What the task requires: In your copy of the listing below, reproduce each word exactly and include no pictures.

Material provided:
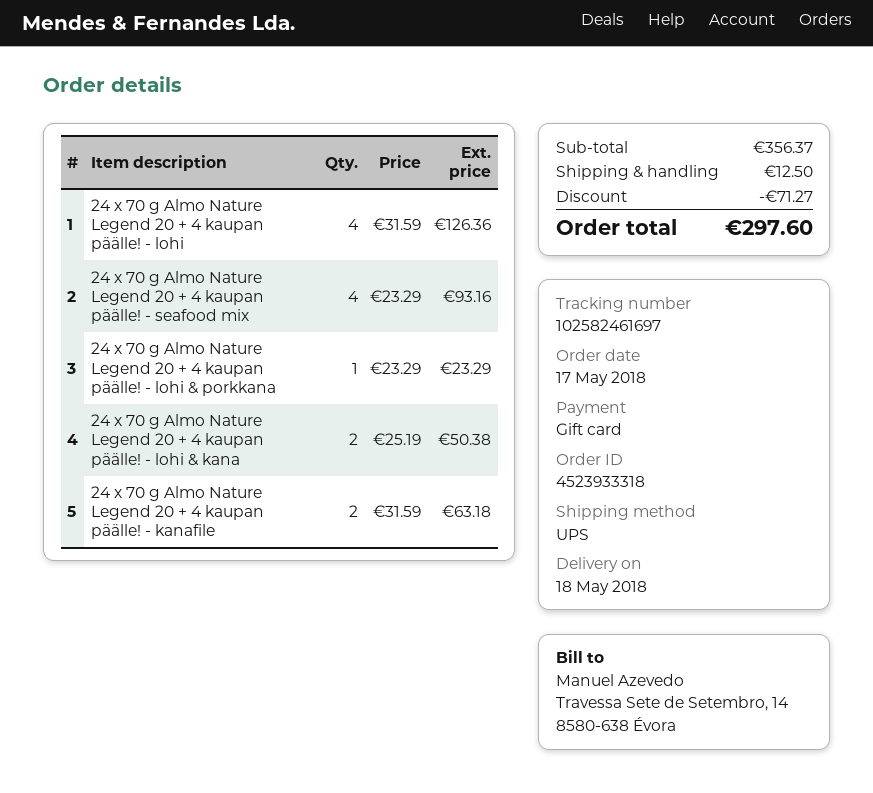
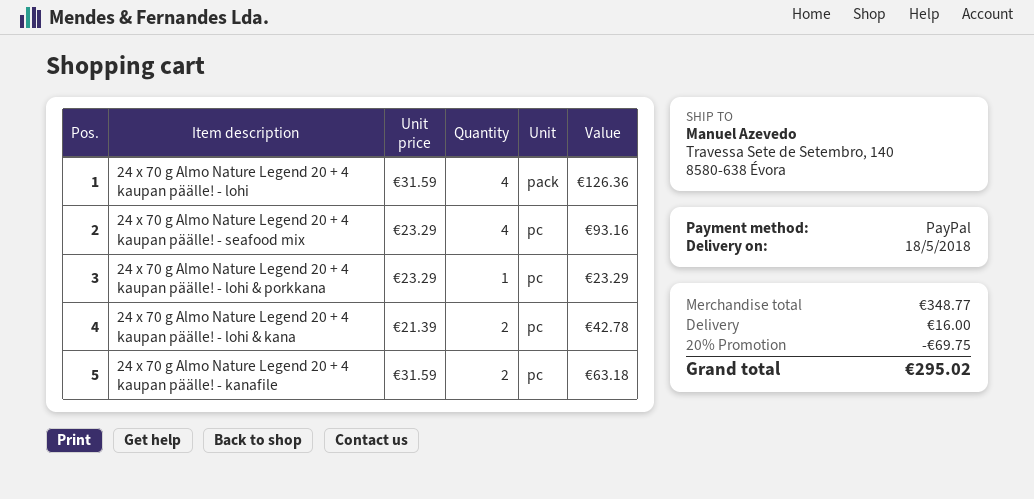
payment method: gift card -> PayPal
24 x 70 g Almo Nature Legend 20 + 4 kaupan päälle! - lohi & kana: 2 x 25.19 = 50.38 -> 2 x 21.39 = 42.78
subtotal: 356.37 -> 348.77
discount: 71.27 -> 69.75
shipping: 12.50 -> 16.00
total: 297.60 -> 295.02

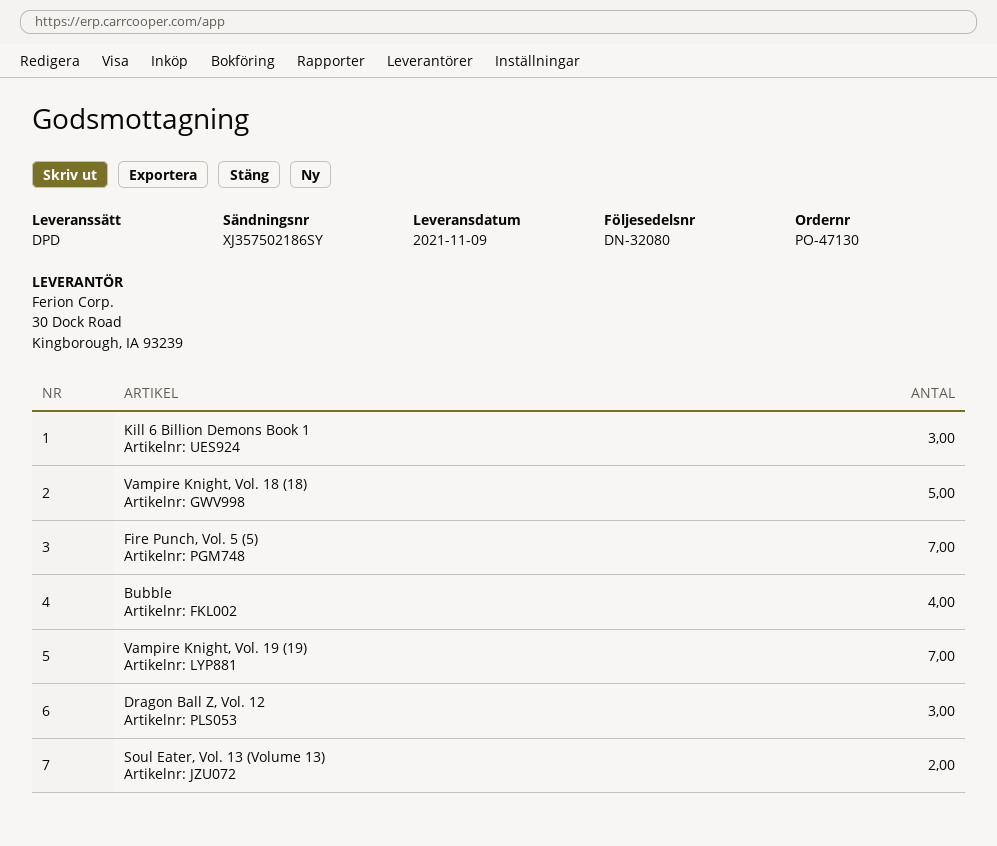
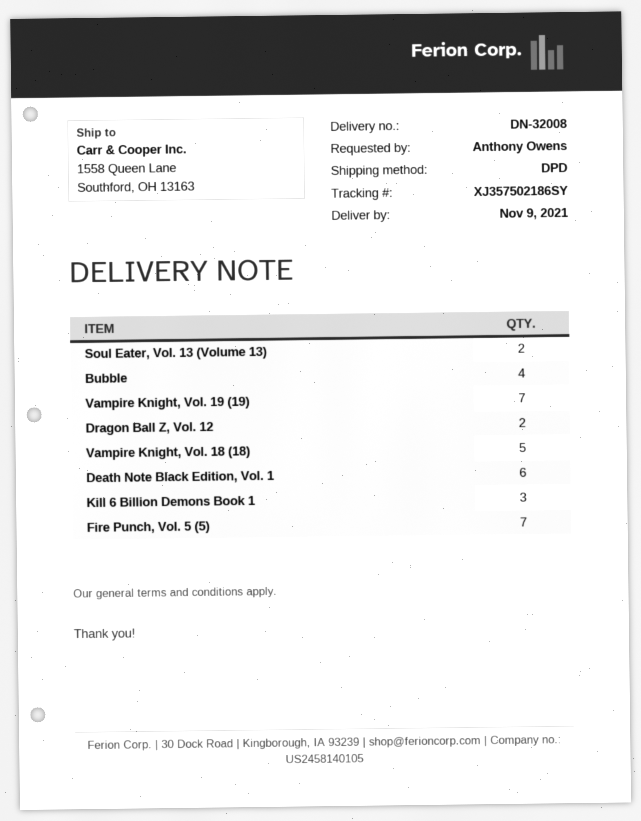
delivery note number: DN-32080 -> DN-32008
Dragon Ball Z, Vol. 12: 3 -> 2
Death Note Black Edition, Vol. 1: none -> 6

Output of the task:
payment method: gift card -> PayPal
24 x 70 g Almo Nature Legend 20 + 4 kaupan päälle! - lohi & kana: 2 x 25.19 = 50.38 -> 2 x 21.39 = 42.78
subtotal: 356.37 -> 348.77
discount: 71.27 -> 69.75
shipping: 12.50 -> 16.00
total: 297.60 -> 295.02

delivery note number: DN-32080 -> DN-32008
Dragon Ball Z, Vol. 12: 3 -> 2
Death Note Black Edition, Vol. 1: none -> 6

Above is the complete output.